1.  Guyer A, Banerji A. ACE inhibitor-induced angioedema.  UpToDate.  Updated June 2012.


  1. ACE-i AE is often oddly asymmetrical - ie one side of the tongue much more than the other which often makes me think of it.

  2. We are just finishing a prospective, duble blinded study with Ecallantide in ACE i angioedema - we have 46 patients to date with an n=50 - results to hopefully be published in the next 6 months.

    Although FFP has been touted as a possible therapy, many allergists state it can worsen the angioedema due to the bradykinin substrates in the FFP.

    This week, we (Department of Emergency Medicine at University of Cincinnati and the Division of Allergy and Immunology) will be hosting a meeting to develop ED consensus guidelines for the treatment of acute angioedema.

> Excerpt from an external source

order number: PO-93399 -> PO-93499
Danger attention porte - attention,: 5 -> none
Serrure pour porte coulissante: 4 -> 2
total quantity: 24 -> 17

Several prominent allergists as well as ED physicians (Camargo, Pines, Moellman, Collins, Nowak, Ward and Raja) will attempt to develop guidelines to address issues such as "when is fiberoptics necessary for evaluation " and "what is the best approach to the airway" in such individuals.

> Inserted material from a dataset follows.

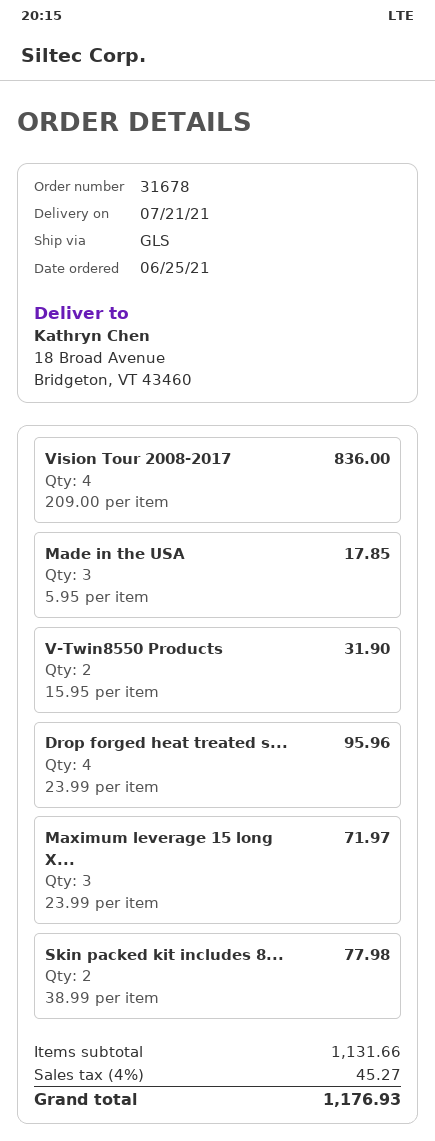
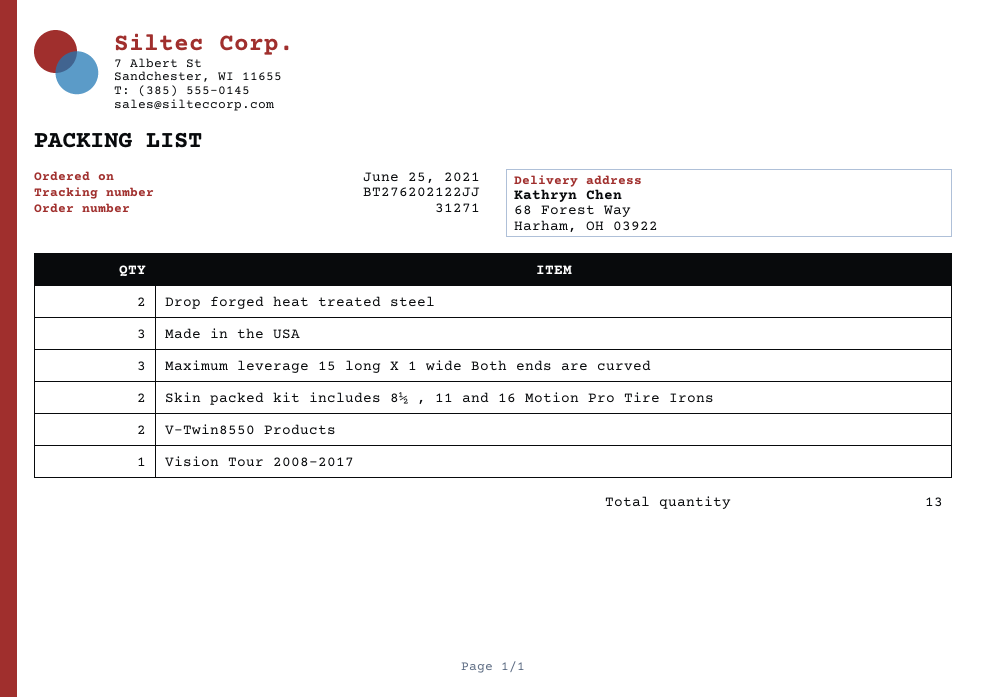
order number: 31678 -> 31271
ship to: 18 Broad Avenue, Bridgeton, VT 43460 -> 68 Forest Way, Harham, OH 03922
Vision Tour 2008-2017: 4 -> 1
Drop forged heat treated s...: 4 -> 2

    I will keep you informed.

    Joseph Moellman, M.D.
    Associate Professor of Emergency Medicine
    University of Cincinnati

    1. I look forward to both the ecallantide in ACE-I AE study and the guidelines for ACE-I AE. Thanks for keeping me abreast of these happenings!

  3. Hi Lauren! Thanks so much for your blog. Been a faithful reader for a while, and while only a paramedic (16 years in a very busy major urban EMS system) with hopes of moving into practice as a PA, this certainly is an excellent FOAMed resource for me!

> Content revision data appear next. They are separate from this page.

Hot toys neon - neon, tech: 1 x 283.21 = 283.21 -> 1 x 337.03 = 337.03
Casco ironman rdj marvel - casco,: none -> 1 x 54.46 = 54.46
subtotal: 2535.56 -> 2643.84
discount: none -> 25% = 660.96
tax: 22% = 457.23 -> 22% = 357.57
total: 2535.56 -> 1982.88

    For this post in particular, I had a question that I haven't been able to find any good evidence for, although I suspect that there is some pathological similarities: While you can have ACE-I AE, have you heard of any patients presenting with an ACE-I anaphylaxis?I had an old student of mine who now works as a paramedic himself for a fire department call and described patient that he just treated for syncope following a sting from a yellow jacket to the top of the head while working in the yard. The yellow jacket was confirmed as two other insects were found in the man's t-shirt as his chest was exposed. The paramedic stated that the patient presented with clear breath sounds, a slight flush but without pronounced urticaria, no oral/tongue swelling but a chief complaint of syncope, a BP of 60/40ish, and had been started on lisinopril within the last couple of weeks. I had just read this post, had heard the PHARM podcast and was just thinking how similar these sounded. Thoughts?

    Thanks for your time,


  4. Hey, I'm certainly not an expert on this subject. It sounds like that case was probably secondary to envenomation. However, in looking to answer your question, I did find case reports in pubmed of potentially exacerbated hypersensitivity to Hymenoptera, etc in individuals on ACE-inhibitors. These were collated in this report http://www.theannals.com/content/40/4/699.short but it certainly doesn't show causality, only potential association. Sorry I don't have a better answer for you!

  5. Thank you so much, Lauren! I really appreciate your time and effort!